11/17/2010

Tyler Layne

In less than a month, the D.C. Circuit Court of Appeals will hear oral arguments in U.S. v. Smith (Case 09-3119).  The appeal challenges the conviction of John Smith, the named defendant, for participating in a drug distribution ring.  Central to Smith's conviction was the testimony of an FBI narcotics agent John Bevington, a twenty-year veteran of the narcotics team who was in charge of the case against the drug-ring's alleged kingpin and Smith's acquaintance, Lonnell Glover.

 

Bevington testified under Federal Rule of Evidence 701 as a lay witness.   The issue of whether Bevington should be allowed to testify under Rule 701 or have to qualify as an expert witness under Rule 702 was contested at trial.  When an expert witness qualifies under Rule 702, the party seeking to qualify the witness is subject to heightened disclosure standards, amongst other requirements, under Federal Rule of Criminal Procedure 16(a)(1)(G).  In the 2000 Notes to Rule 701, Congress made it clear that the Rule was aimed at assuring that neither party attempted to circumvent these requirements by qualifying an expert witness under Rule 701.  This is an attractive strategy, as expert witnesses are known to strongly influence a jury.  See Daubert v.
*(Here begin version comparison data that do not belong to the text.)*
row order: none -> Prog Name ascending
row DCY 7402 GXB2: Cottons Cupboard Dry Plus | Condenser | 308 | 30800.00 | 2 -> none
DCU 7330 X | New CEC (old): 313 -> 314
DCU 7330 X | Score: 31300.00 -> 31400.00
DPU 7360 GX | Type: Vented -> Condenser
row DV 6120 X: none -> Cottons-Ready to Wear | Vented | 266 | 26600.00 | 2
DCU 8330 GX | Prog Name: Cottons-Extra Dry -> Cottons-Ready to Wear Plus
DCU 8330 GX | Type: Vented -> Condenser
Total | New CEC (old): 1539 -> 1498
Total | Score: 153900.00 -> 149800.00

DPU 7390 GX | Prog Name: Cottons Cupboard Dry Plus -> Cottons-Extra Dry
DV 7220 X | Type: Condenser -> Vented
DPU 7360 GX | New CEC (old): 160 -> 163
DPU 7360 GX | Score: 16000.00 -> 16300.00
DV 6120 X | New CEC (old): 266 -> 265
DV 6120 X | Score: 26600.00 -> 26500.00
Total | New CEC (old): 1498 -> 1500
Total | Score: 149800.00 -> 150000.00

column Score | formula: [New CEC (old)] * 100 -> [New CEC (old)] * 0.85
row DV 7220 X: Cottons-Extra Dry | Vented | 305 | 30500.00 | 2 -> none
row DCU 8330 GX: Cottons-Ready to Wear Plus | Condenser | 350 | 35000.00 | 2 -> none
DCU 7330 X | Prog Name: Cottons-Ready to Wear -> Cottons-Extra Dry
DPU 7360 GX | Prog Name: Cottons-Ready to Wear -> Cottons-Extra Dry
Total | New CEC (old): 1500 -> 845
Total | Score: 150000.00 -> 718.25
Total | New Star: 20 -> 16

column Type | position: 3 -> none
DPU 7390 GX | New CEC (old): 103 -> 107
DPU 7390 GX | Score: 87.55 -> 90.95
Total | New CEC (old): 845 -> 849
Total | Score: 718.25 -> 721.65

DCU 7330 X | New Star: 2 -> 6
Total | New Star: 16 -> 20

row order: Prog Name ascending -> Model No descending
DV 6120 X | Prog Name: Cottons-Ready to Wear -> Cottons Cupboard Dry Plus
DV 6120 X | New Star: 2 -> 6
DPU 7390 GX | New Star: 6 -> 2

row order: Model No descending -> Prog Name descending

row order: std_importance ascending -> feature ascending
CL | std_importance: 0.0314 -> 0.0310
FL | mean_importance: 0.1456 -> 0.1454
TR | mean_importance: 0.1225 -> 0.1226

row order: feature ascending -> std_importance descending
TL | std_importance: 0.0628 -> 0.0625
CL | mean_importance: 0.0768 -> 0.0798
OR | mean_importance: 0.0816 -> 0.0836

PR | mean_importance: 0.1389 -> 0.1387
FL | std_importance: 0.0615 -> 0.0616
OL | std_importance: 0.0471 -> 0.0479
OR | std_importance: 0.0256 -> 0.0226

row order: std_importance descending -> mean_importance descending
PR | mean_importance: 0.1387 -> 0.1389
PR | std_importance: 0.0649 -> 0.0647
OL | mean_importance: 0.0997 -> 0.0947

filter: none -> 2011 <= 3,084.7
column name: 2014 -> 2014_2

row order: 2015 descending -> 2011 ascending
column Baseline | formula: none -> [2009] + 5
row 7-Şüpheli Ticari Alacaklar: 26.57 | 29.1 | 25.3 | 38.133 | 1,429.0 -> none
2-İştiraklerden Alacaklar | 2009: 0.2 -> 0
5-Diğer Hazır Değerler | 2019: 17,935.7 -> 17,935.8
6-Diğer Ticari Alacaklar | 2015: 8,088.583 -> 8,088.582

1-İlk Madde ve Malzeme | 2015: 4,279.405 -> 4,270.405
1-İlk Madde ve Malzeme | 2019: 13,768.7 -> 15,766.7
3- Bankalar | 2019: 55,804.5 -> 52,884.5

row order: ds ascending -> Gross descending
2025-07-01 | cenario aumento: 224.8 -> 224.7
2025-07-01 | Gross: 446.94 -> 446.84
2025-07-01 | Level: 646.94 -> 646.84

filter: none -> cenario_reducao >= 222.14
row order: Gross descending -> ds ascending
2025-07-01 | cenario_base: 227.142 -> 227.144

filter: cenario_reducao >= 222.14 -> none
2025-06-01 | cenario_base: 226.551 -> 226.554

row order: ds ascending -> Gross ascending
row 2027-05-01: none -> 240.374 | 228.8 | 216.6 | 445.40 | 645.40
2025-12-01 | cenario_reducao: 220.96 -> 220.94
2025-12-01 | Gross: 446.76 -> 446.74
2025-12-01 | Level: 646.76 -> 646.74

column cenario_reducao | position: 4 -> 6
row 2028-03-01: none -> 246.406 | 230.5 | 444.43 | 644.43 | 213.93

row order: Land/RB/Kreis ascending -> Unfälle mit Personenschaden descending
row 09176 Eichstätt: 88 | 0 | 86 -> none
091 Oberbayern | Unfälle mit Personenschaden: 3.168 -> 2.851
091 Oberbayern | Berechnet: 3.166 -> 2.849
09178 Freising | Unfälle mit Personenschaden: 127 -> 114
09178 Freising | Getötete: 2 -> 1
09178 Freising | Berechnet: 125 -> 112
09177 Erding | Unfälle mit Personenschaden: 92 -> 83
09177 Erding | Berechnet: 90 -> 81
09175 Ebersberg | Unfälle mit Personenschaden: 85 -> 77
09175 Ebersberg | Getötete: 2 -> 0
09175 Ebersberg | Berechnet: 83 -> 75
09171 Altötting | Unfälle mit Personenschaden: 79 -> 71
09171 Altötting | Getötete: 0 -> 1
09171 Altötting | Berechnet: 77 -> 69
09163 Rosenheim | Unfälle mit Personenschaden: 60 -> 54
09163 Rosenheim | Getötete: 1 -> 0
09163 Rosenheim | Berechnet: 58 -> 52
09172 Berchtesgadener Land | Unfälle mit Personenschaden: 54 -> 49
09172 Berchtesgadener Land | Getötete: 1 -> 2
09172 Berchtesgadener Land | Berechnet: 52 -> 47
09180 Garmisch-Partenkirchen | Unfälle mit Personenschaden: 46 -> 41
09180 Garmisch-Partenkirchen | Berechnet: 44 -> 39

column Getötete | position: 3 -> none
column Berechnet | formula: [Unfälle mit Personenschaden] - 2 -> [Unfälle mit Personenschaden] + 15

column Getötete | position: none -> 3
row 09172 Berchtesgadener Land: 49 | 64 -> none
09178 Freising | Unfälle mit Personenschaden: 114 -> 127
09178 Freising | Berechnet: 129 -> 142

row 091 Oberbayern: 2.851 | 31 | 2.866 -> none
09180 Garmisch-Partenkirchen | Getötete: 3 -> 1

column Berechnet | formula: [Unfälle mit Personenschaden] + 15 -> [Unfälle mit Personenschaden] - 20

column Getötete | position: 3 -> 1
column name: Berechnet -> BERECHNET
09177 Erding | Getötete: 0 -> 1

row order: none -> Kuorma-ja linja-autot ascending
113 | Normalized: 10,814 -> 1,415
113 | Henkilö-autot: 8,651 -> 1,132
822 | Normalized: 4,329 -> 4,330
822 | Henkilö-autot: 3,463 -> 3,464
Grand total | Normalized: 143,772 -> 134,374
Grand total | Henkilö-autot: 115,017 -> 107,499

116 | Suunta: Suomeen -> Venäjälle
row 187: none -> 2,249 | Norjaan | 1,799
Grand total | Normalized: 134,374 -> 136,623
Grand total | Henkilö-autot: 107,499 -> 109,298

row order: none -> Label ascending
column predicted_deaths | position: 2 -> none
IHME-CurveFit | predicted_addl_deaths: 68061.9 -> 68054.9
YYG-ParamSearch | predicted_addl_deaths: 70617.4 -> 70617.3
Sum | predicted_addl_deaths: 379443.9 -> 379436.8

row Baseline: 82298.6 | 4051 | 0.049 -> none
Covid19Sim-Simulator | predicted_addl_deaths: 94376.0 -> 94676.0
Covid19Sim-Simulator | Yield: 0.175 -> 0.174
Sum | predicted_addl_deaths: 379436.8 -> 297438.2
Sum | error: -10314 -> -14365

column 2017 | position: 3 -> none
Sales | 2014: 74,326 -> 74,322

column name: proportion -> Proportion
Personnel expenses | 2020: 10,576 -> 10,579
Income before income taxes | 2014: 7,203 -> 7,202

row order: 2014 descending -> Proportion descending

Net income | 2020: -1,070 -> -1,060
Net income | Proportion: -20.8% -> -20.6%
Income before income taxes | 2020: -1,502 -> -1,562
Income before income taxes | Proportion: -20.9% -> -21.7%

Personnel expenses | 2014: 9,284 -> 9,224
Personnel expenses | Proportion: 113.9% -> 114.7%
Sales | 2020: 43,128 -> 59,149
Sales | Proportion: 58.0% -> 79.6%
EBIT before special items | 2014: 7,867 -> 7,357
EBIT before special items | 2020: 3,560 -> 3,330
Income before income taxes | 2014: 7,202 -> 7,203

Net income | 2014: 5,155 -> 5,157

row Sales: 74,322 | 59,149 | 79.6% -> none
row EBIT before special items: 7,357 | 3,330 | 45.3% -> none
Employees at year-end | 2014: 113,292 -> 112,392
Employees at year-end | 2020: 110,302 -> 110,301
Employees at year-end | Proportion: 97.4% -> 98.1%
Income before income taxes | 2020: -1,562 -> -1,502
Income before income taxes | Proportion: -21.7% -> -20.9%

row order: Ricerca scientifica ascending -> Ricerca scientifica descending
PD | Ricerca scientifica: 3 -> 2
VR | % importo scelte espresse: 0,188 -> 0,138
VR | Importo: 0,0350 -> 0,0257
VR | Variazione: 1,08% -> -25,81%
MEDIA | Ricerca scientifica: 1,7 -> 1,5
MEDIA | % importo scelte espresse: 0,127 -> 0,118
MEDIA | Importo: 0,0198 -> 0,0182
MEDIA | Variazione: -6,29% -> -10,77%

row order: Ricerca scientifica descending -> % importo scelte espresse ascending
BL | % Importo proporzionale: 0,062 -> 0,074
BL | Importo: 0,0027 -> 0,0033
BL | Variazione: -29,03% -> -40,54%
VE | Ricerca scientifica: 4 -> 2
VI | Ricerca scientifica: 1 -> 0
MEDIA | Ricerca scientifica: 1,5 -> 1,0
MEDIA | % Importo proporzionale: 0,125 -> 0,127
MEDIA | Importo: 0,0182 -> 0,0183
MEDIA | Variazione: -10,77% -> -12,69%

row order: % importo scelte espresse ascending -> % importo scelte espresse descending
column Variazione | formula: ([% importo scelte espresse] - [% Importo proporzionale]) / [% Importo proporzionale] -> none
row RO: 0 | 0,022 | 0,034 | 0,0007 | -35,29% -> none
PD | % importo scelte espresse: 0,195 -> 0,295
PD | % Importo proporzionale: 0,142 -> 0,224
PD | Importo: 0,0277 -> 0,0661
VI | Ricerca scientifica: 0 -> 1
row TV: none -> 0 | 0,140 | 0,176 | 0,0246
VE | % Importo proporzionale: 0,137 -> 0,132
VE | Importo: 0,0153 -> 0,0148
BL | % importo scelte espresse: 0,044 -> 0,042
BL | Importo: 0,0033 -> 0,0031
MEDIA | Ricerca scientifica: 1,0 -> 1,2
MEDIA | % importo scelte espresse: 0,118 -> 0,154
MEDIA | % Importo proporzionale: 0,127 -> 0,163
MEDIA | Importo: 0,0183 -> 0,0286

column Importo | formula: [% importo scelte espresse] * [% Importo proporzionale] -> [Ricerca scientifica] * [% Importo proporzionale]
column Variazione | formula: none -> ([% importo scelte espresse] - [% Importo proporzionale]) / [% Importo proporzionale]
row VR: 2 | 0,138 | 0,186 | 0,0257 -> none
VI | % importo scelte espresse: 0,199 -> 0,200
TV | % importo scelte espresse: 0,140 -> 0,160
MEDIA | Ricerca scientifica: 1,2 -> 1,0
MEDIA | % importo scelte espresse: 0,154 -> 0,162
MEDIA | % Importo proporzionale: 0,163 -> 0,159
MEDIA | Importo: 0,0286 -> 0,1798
Merrell Dow Pharms., Inc., 509 U.S. 579 (1993). 

 

In the district court, Judge Hogan allowed Bevington to testify under Rule 701 because Hogan believed that he was simply testifying to his perception of the wiretapped conversations without using any of his training as a narcotics agent.  However, it seems unlikely that Bevington’s testimony was not based on specialized knowledge that falls within the purview of Rule 702.  He testified about
the meanings of code words in the wiretapped conversations and about how drugs are typically sold in the District of Columbia.  The defense contends that information like this would not be available to an average juror and that Bevington relied on his years of training and experience as an FBI narcotics agent in giving his testimony. 

 

Smith’s argument is bolstered by three prior holdings in the D.C. Circuit.  In U.S. v. Mejia, 448 F.3d 436 (D.C. Cir. 2006), U.S. v. Walls, 70 F.3d 1323 (D.C. Cir. 1995), and U.S. v. Doe, 903 F.2d 16 (D.C. Cir. 1990), the court held that narcotics agents testifying to the “modus operandi” of drug conspiracies were testifying as experts.  Furthermore, even circuits that have held that narcotics agents can testify as lay witnesses have limited that holding to situations in which the narcotics agent has gained the knowledge from that particular investigation and not his or her experience as a narcotics agent generally.  See U.S. v. Rollins, 544 F.3d 820 (7th Cir. 2008).  Therefore, Bevington’s testimony, which came from his experience generally and not solely from the ongoing investigation, should have been qualified under Rule 702.

 

The D.C. Circuit will likely hold that Bevington’s testimony was improperly admitted as lay testimony, directly contradicting the intent of Congress in the 2000 Notes to the Federal Rules of Evidence.  In fact, two of the solidly conservative judges hearing U.S. v. Smith (Judges Sentelle and Kavanaugh) have previously agreed that a former drug dealer testifying about the modus operandi of a drug conspiracy had to be qualified as expert testimony in U.S. v. Wilson, 605 F.3d 985 (D.C. Cir. 2010).  These past rulings further bolster the likelihood that U.S. v. Smith will be a boon for defense attorneys: preventing federal prosecutors from changing the goalposts in the middle of the game and assuring that defendants in drug cases receive a fair trial.